Malportado Kids - Total Cultura EP

Total Cultura - EP, Malportado Kids
Dead Labour, USA
Rating: 78
by Zé Garcia

Newcomers Malportado Kids released their debut Mi Concha EP in January of 2014. Somehow we didn't get the memo. The damn serious video for "Mi Concha" begins with a flashing quote (a visual homage to the first few seconds of Alex Andwandter's "Como Puedes Vivir Contigo Mismo” ?) that reads "who taught you to hate yourself?" Who taught you to hate yourself itself is taken from the infamous speech by Malcom X in which he asks his fellow Africans- among many painful questions- who taught you to bleach your skin? Spliced images of white indie bands abound, vocalist Victoria Ruiz exclaims "mi concha no es bastante blanca!" before telling white supremacy "chingate, fuck you güey!" Vicious, cool. See white supremacy is not solely experienced as white men in robes- media, institutions, $ociety, can be much more insidious and discrete.
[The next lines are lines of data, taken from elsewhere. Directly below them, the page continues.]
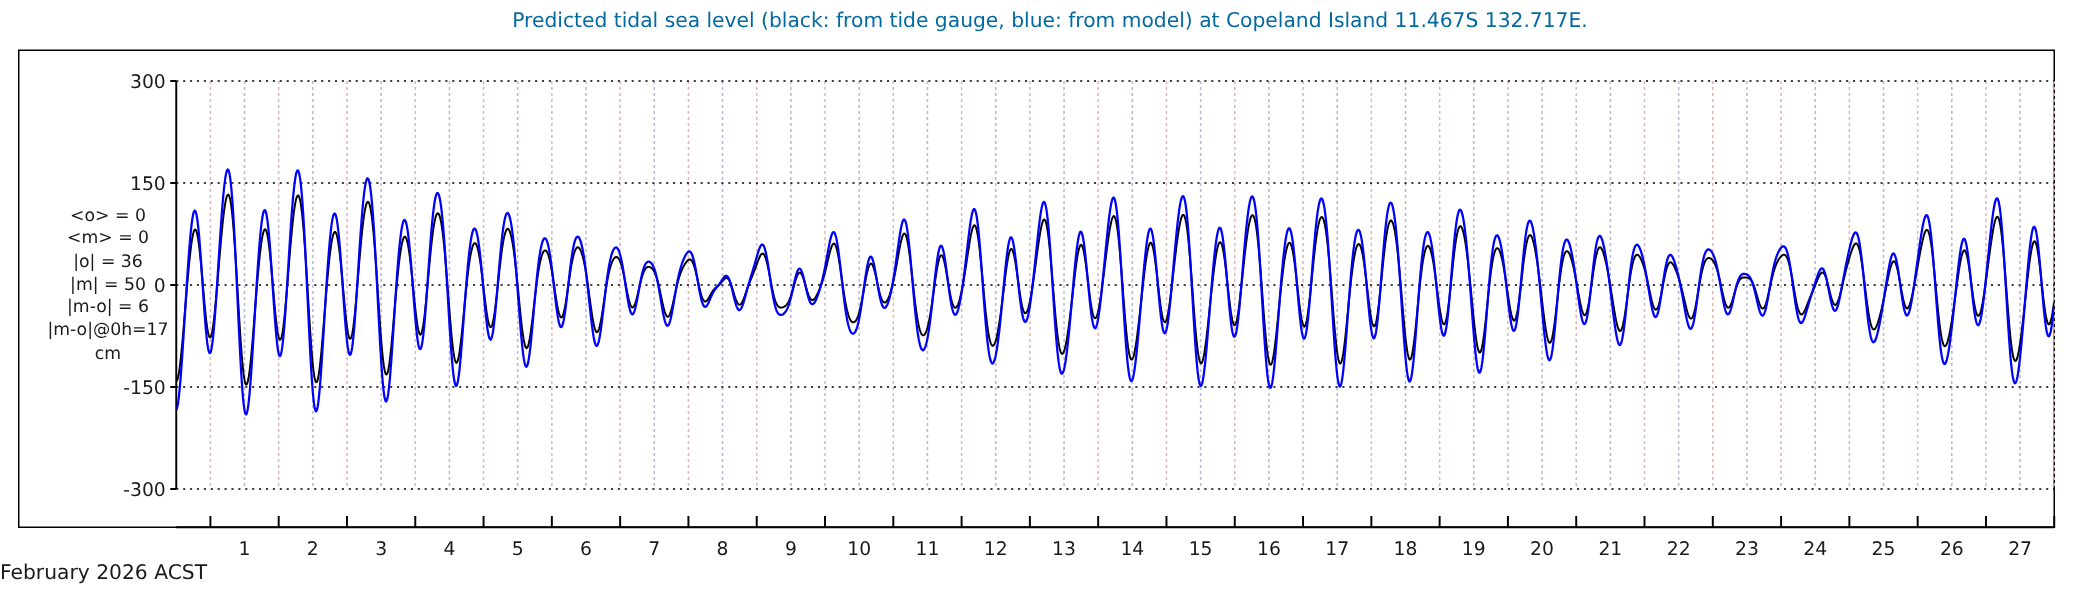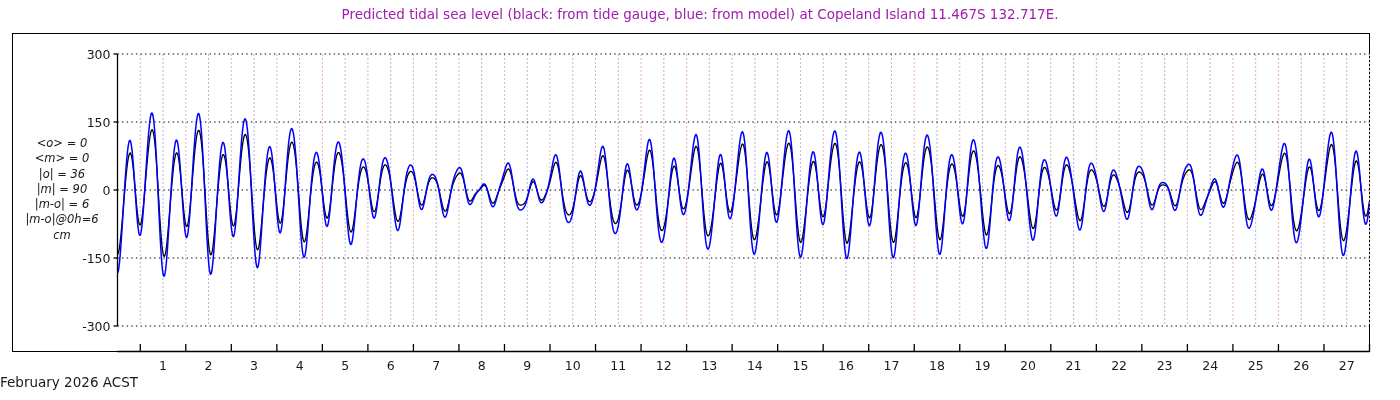"Predicted tidal sea level (black:" .chart-title { color: #a21caf -> #0369a1 }
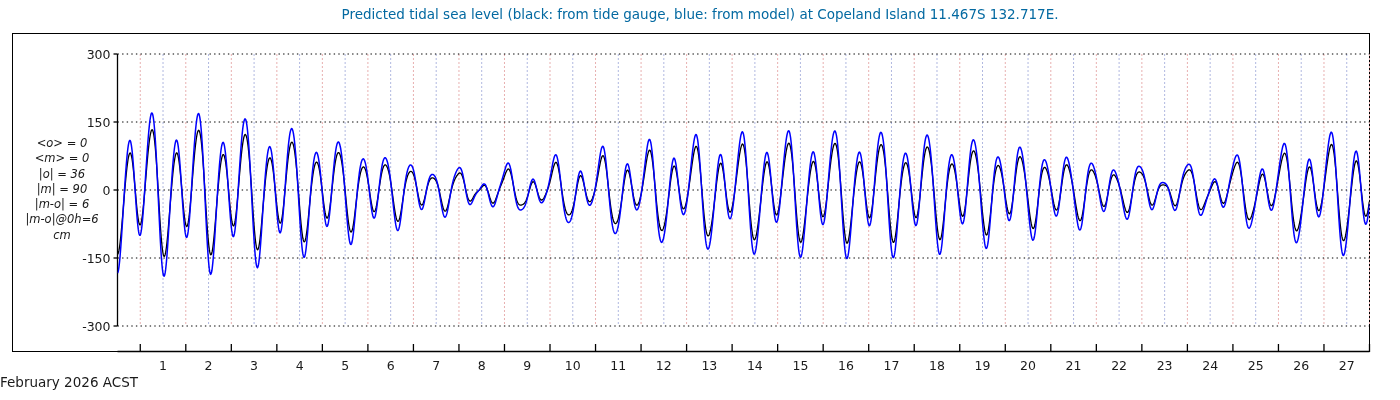"<o> = 0" .stats-block { font-style: italic -> none; left: 12px -> 22px }
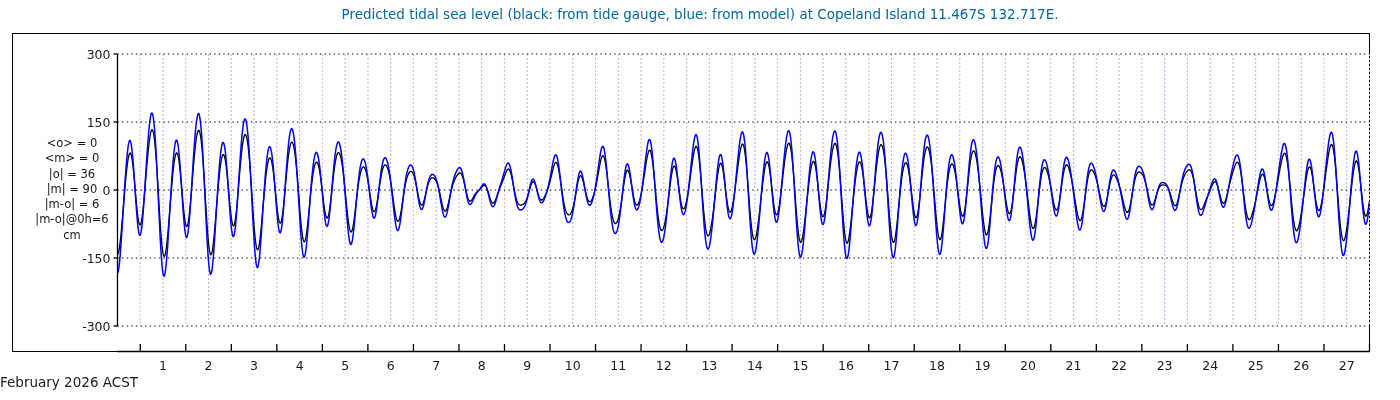"|m| = 90" div { text: 90 -> 50 }
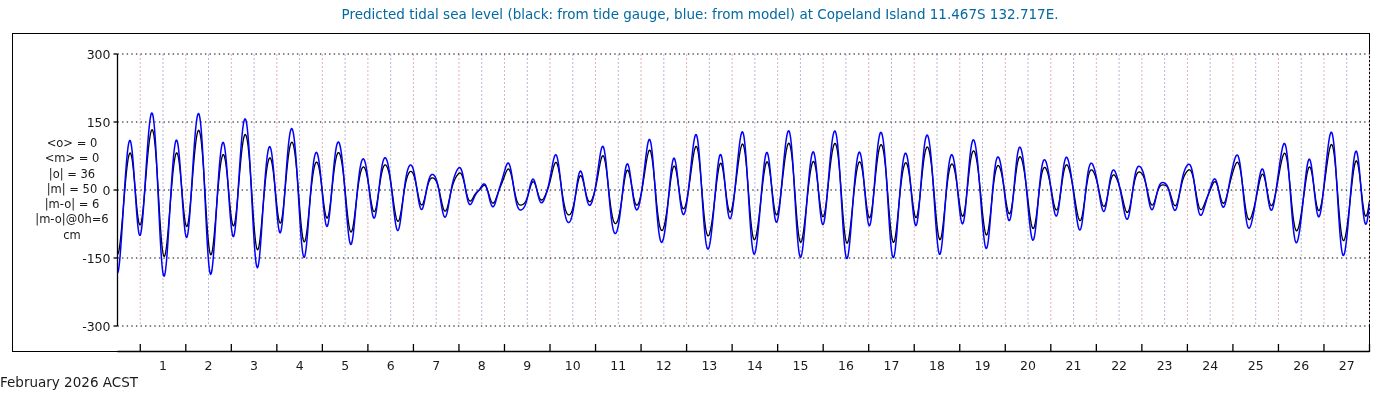"|m-o|@0h=6" div { text: 6 -> 17 }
I remember being a teenager who temporarily changed his name to Josh and wanted to shop at places like A&F. Dark days.

Malportado Kids is Victoria Ruiz (U.S. born via Mexico & Puerto Rico) & Joey La Neve DeFrancesco (Ruiz's white accomplice)- “anti-colonial tropical punk" from Rhode Island. They also rage in the band Downtown Boys who are well respected in the anti-capitalist punk underground and just played Old Mount Happy in Chicago’s Pilsen neighborhood- its even older incarnation- Mount Happy- was the first “punk” venue in Chicago I had ever visited back in 2010. Malportado Kids begins their latest EP Total Cultura with "Soy La Pocha”- kindling the "danceable propaganda" fire instantly- Ruiz purrs, the reggaetón throttles, the turn up is inescapable: “Cruzo lo que quiero” Ruiz cries out, “Latina, boricua morena, mestiza, hispana, chicano, POCHA!” Lead single "Bruja Cosmica" is a digital trojan horse floating through the universe- coruscating electronics give way to un pasito medio Banda, and back down Victoria's cosmic tongue, shouting hexes along the way. The warning is in the lyrics: the witch could be she who makes your bed. "1492 Overture" is an interlude that shits on the legacy and memory of that fateful year when the colonists sailed the ocean blue on their imperial conquests. But the legacy of the colonists continues to this day, unfolding in our narratives: “Cabron, colombo ¿Como sigue sin parrar? Cabron, colombo ¿Como sigue near and far?” Malportado Kids must ask: autonomy or patriarchy?

Space odyssey interlude "Bienvenido" interrogates: "que piensas de esta cause perdida?" "Chingona" sifts militantly through the jungle- “no soy Madonna” borrowing keyboards from a mythical anti capitalist lambada coursing through the veins of black & brown bodies across “the Americas” while "Fuego" sounds like Rita Indiana toying with Maria y José's music equipment. "Basta Huedo" (stop whitey! ) has a hint of the baile funk in M.I.A.'s "Bucky Done Gone" with as much swag, and perhaps an ounce more of militancy: "give me back my fucking land!" A guest verse by Norlan Olivio aka Cathawk (drummer for Downtown Boys via the Dominican Republic & Puerto Rico) cries out "I don't need money to love myself"- a bold statement in an age where our self respect and sense of belonging seems to be accelerating further away from currency, especially for those of us who don’t have the monetary kind. “Drones, clones, phones, homes, bones, loans, white zones…they can gun me down or lock me up but I’m still Brown and proud” Cathawk continues. And this shit is real. The prison industrial complex continues swallowing our Black communities, incarcerating our mothers and their children in for profit "family friendly" detention centers- and the threat of being murdered by law enforcement is very real. Anti blackness & near indigenous extinction rule everything around me, yo.

The Knife referenced it in their debut album and made it about school girls on their knees and suicide, album closer "I'm On Fire" is a Bruce Springsteen cover but no one is seriously drinking this white man's "working class" tears. An odd but compelling way to close out an album that insists on rallying against the "modalities of whiteness, imperialism, and masculinity", Malportado Kid's "bad desire" might be the total destruction of those things that have sought and continue to seek our destruction. "Total Cultura" tells the story that it is possible to fight the power structures of capitalist white supremacy with the cosmic brujeria we already possess. The fierce DIY energy of the duo is unquestionable but we have to wonder what the band might sound like with a more polished sound. Or what they sound like en vivo. Malportado Kids will play Chicago's 2040 House on June 10th.